This helper function takes in labels in binned-format, and an integer k, and returns the indices for all sites (e.g. neurons) that have at least k repetitions of each experimental condition. The function has the following form:

[inds_of_sites_with_at_least_k_repeats, min_num_repeats_all_sites, num_repeats_matrix label_names_used] = find_sites_with_k_label_repetitions(the_labels, k, label_numbers_to_use)

The arguments to this function are:

  1. the_labels

    The labels in binned-format that should be used (e.g., binned_labels.the_labels_to_use).

  2. k

    An integer specifying that each site returned should have at least k repetitions of each condition.

Optional input arguments:

  1. label_names_to_use

    This specifies what label names (or numbers) to use. For example, if the_labels contains have strings consisting of ‘red’, ‘green’, ‘blue’, but you only wants to know which sites have k repeats of ‘red’ and ‘green’ trials, then setting this to label_names_to_use = {'red', 'green'} will accomplish this goal. If this argument is not specified, then any label that was presented to any site will be used.

Returned values:

  1. inds_of_sites_with_at_least_k_repeats

    The indices of sites that have at least k repetitions of each condition.

  2. min_num_repeats_all_sites

    This vector lists, for each sites, the number of repetitions present for the label that has the minium number of repetitions.

  3. num_repeats_matrix

    A [num_sites x num_labels] matrix that specifies for each site, the number of repetitions of each condition. This variable could be useful for determining if particular conditions should be excluded based on whether a specific condition was presented only a few times to many of the sites.

  4. label_names_used

    A specifies what label names were used when counting repetitions. This variable is equal to label_names_to_use if label_names_to_use was passed as an input argument. [added in NDT version 1.4]
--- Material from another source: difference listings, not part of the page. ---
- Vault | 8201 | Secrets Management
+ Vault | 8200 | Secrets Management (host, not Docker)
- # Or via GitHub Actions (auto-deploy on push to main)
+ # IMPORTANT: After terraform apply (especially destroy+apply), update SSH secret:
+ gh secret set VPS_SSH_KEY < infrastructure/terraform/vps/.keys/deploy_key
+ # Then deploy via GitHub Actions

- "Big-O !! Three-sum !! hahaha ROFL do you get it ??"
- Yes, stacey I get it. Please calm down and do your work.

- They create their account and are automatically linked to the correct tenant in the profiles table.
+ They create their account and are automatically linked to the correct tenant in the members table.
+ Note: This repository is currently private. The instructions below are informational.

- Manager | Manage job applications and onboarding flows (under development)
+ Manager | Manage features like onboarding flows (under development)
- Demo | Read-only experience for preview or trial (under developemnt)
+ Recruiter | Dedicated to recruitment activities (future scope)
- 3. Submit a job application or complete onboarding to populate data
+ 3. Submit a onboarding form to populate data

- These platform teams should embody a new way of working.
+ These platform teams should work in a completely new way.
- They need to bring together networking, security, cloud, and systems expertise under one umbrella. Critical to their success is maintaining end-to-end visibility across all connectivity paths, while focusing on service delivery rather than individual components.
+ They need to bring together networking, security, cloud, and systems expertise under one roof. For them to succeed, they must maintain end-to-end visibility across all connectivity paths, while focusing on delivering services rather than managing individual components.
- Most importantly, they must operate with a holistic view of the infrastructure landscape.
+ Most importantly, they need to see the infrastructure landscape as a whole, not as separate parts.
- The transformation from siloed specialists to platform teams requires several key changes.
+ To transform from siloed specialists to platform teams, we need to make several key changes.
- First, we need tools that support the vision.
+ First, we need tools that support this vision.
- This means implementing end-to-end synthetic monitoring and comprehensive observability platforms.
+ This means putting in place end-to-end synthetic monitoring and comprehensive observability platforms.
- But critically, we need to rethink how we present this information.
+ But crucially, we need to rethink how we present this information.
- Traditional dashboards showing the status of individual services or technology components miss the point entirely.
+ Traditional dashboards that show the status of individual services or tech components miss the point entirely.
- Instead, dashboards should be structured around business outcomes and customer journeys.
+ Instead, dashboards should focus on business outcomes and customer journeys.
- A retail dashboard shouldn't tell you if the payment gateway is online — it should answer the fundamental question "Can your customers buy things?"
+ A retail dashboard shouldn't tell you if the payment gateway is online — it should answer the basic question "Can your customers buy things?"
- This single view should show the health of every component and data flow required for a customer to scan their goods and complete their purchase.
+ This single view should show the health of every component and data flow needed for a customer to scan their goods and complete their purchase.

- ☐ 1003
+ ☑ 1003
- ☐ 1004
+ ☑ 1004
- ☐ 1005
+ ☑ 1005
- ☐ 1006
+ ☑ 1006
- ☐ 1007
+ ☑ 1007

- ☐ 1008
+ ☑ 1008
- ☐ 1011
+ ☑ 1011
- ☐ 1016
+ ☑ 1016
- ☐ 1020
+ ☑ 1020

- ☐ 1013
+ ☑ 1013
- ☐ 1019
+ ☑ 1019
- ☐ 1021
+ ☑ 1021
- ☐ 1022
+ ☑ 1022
Suppose we had an experiment in which a number of of different stimuli were shown when recordings were made from a number of different sites, and this information was contained in the variable binned_labels.stimulus_ID. The the following command would find all sites in which each stimulus condition was presented at least 20 times:

inds_of_sites_with_at_least_k_repeats = find_sites_with_k_repetitions(binned_labels.stimulus_ID, 20)

When one is first starting to analyze a new dataset, one can also use this function to assess how many times each condition has been presented to each site in order to determine how many cross-validation splits to use. Examining the variable min_num_repeats_all_sites could be useful for this purpose, or one could run the following command:

for k = 0:60
    inds_of_sites_with_at_least_k_repeats = find_sites_with_k_repetition(binned_labels.stimulus_ID, k);
    num_sites_with_k_repeats(k + 1) = length(inds_of_sites_with_at_least_k_repeats);

The variable num_sites_with_k_repeats(i) indicates how many sites have at least i - 1 repetitions, i.e., num_sites_with_k_repeats(1) gives the total number of sites, num_sites_with_k_repeats(2) gives how many sites have at least one presentation of each stimulus, etc.. Note that 2 repetitions is the minimum needed to do a decoding analyses, although to get reasonable results usually needs at least 5 repetitions of each condition.